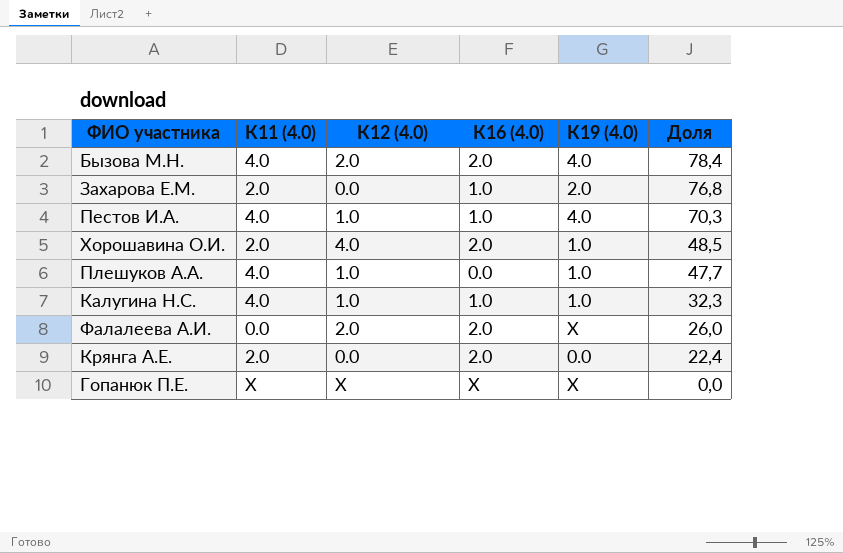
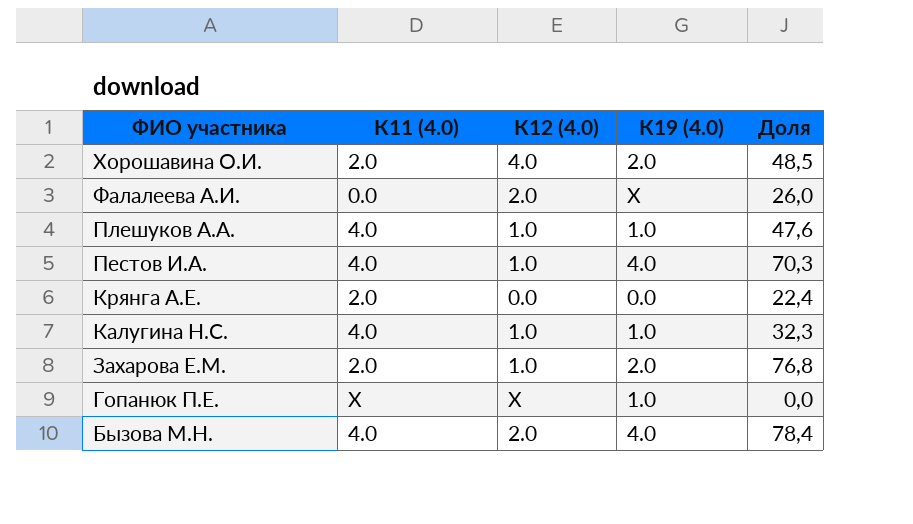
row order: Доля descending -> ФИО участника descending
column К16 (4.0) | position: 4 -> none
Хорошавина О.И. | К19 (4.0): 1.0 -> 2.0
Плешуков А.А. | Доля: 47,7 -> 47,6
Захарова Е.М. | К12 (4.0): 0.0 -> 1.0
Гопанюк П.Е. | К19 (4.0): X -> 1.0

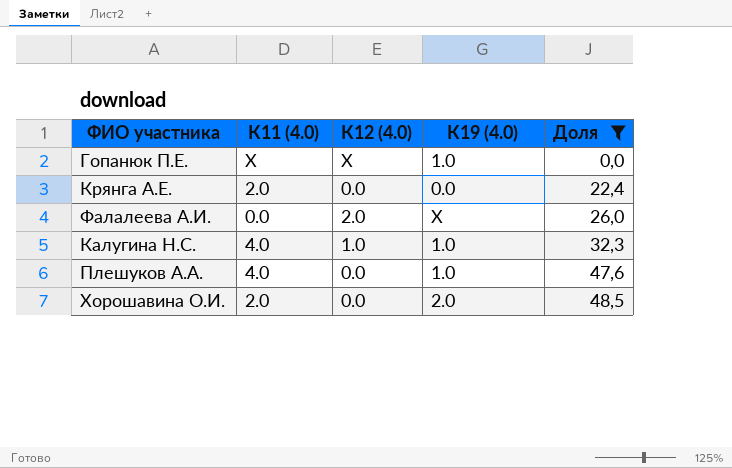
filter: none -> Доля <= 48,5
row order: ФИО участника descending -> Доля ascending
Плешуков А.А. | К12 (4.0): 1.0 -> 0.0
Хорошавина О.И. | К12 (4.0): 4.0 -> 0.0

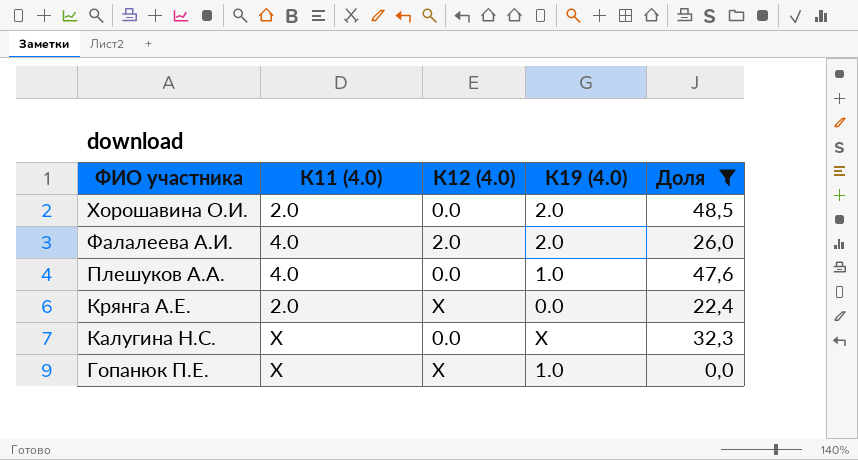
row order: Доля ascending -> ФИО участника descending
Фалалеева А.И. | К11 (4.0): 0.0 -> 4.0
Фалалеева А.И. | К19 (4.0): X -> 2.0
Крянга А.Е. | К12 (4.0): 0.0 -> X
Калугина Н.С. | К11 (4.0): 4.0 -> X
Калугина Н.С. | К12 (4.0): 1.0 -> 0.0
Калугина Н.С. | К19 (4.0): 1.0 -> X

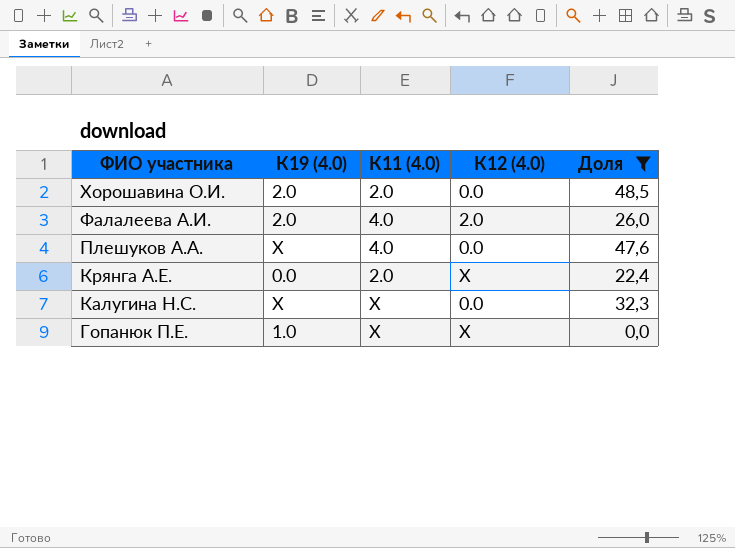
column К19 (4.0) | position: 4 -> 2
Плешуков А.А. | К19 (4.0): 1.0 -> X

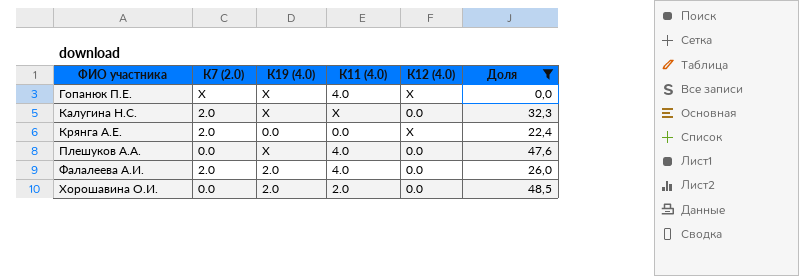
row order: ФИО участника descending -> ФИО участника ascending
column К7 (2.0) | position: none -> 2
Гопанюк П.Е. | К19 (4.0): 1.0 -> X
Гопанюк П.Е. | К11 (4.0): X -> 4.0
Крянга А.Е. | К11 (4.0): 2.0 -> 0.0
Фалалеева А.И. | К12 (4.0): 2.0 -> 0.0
════════
■ **TASK DESCRIPTION**
Beginning at the line above that contains "Захарова Е.М. | К12 (4.0): 0.0 -> 1.0", repeat each line exactly through the one that contains "Хорошавина О.И. | К12 (4.0): 4.0 -> 0.0", and leave out the pictures.

■ **ANSWER**
Захарова Е.М. | К12 (4.0): 0.0 -> 1.0
Гопанюк П.Е. | К19 (4.0): X -> 1.0

filter: none -> Доля <= 48,5
row order: ФИО участника descending -> Доля ascending
Плешуков А.А. | К12 (4.0): 1.0 -> 0.0
Хорошавина О.И. | К12 (4.0): 4.0 -> 0.0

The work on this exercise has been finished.